Juan Oribe Stemmer
Juan Oribe Stemmer

Un pasado vigente

El artículo de López Reilly sobre la esclavitud, en El País del domingo 14 de noviembre, contribuye a arrojar luz sobre -como escribió el periodista- “una historia cuyas heridas todavía marcan a una parte de la población uruguaya”.

La esclavitud es una institución antigua -como lo demuestra el origen de la palabra ‘esclavo’- que persiste en muchos lugares. La Organización Internacional del Trabajo advierte que no es solamente una reliquia histórica, sino también una realidad acuciante y estima que en el mundo existen en torno de cuarenta millones de personas sometidas a formas modernas de esclavitud, que incluyen práctica como el trabajo el trabajo forzoso, la explotación del trabajo de deudores, el tráfico de personas y el matrimonio forzado.

Al mismo tiempo, la historia de esta institución, tan sombría, ha tenido una faceta más positiva que fueron los esfuerzos realizados por los anti esclavistas en muchos países (entre los que merece destacarse la campaña pionera emprendida por el británico William Wilberforce y su círculo) quienes, bregando contra el sólido consenso social predominante en su época, impulsaron a los Estados y después a la comunidad internacional a tomar medidas para erradicar, primero la trata y luego la esclavitud en la mayor parte del globo.

Nuestro continente fue el escenario de una forma específica de la trata de esclavos -hubo otras- lo que llamamos la trata transatlántica. Esta actividad mercantil tuvo dos facetas: la compra de los esclavos en la costa del África y su transporte a América (los famosos viajes triangulares) y la trata entre las diferentes regiones americanas (importante en el caso del Río de la Plata).

El mejor conocimiento de nuestro pasado ayuda a comprender quiénes somos.
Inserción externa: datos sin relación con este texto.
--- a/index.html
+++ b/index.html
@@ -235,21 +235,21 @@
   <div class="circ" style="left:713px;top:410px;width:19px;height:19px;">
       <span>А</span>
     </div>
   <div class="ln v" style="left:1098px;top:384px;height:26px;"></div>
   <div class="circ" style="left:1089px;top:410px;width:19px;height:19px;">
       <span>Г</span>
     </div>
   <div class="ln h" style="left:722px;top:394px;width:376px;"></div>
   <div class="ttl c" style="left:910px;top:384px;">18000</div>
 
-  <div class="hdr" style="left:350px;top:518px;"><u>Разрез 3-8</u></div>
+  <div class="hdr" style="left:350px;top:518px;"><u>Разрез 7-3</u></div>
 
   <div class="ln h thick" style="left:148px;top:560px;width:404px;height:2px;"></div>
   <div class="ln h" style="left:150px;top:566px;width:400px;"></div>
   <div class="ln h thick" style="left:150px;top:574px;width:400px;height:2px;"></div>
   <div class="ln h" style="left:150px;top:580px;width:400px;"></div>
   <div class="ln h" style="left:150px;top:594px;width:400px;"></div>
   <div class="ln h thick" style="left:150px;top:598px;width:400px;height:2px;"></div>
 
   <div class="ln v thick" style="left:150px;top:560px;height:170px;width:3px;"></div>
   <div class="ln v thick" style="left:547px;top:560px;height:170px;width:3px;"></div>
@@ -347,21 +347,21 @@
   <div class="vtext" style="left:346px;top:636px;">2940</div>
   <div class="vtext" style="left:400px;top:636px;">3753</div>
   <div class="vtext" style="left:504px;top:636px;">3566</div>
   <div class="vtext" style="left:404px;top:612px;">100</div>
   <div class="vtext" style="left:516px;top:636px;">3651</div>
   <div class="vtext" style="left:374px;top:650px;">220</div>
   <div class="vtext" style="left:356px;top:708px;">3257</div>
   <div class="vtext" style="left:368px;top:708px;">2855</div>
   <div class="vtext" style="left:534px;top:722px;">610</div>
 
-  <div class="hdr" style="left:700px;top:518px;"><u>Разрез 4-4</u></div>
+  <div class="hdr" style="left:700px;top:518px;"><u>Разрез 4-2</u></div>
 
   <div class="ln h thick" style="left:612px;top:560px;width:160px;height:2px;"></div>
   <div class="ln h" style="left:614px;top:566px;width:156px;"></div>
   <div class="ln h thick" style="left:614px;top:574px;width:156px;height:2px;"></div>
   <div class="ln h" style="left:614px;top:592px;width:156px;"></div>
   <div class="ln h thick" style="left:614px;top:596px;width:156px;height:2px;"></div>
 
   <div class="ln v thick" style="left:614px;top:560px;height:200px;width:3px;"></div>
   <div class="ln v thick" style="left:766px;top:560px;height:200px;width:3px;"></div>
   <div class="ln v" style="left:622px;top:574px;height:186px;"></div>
Afortunadamente, los estudios sobre la trata de esclavos a través del océano Atlántico se han expandido en las últimas décadas. La Transatlantic Slave Trade Database (Tastdb) es un notable esfuerzo para ponerle números a esa actividad. El resultado de la suma de los esfuerzos de investigadores en muchos países -incluyendo el nuestro- reúne y sistematiza la información disponible, y sólida, sobre los esclavos desembarcados y registrados en los países americanos. A partir de esa información, cada vez más completa, la Tastdb realiza estimaciones para aproximarnos, en la medida de lo posible, a la verdadera dimensión de este tráfico.

En total, se estima que en el período 1501-1866 fueron embarcados en la costa africana aproximadamente 12,5 millones de personas y que se desembarcaron en las Américas cerca de 10,7 millones -lo que nos da una idea de la alta mortalidad durante los viajes.

El Río de la Plata tuvo una participación menor en ese éxodo.

En el período 1775-1810 llegaron a Montevideo 437 buques que desembarcaron 45.607 esclavos. En el caso de Buenos Aires, fueron 251 buques y 22.383 esclavos.

Montevideo actuaba principalmente como puerto de transbordo: recibía los esclavos que llegaban en los buques desde África o el Brasil y los reenviaba a Buenos Aires. Desde allí la mayoría era redistribuida en el interior del Virreinato, Chile y el Alto Perú.

En 1805 la población de la ciudad sumaba 9.359 habitantes e incluía 2.866 esclavos, casi un tercio del total, y 440 “morenos” y “pardos” libres. Unos y otros realizaron un aporte fundamental a la sociedad y la economía del Montevideo español.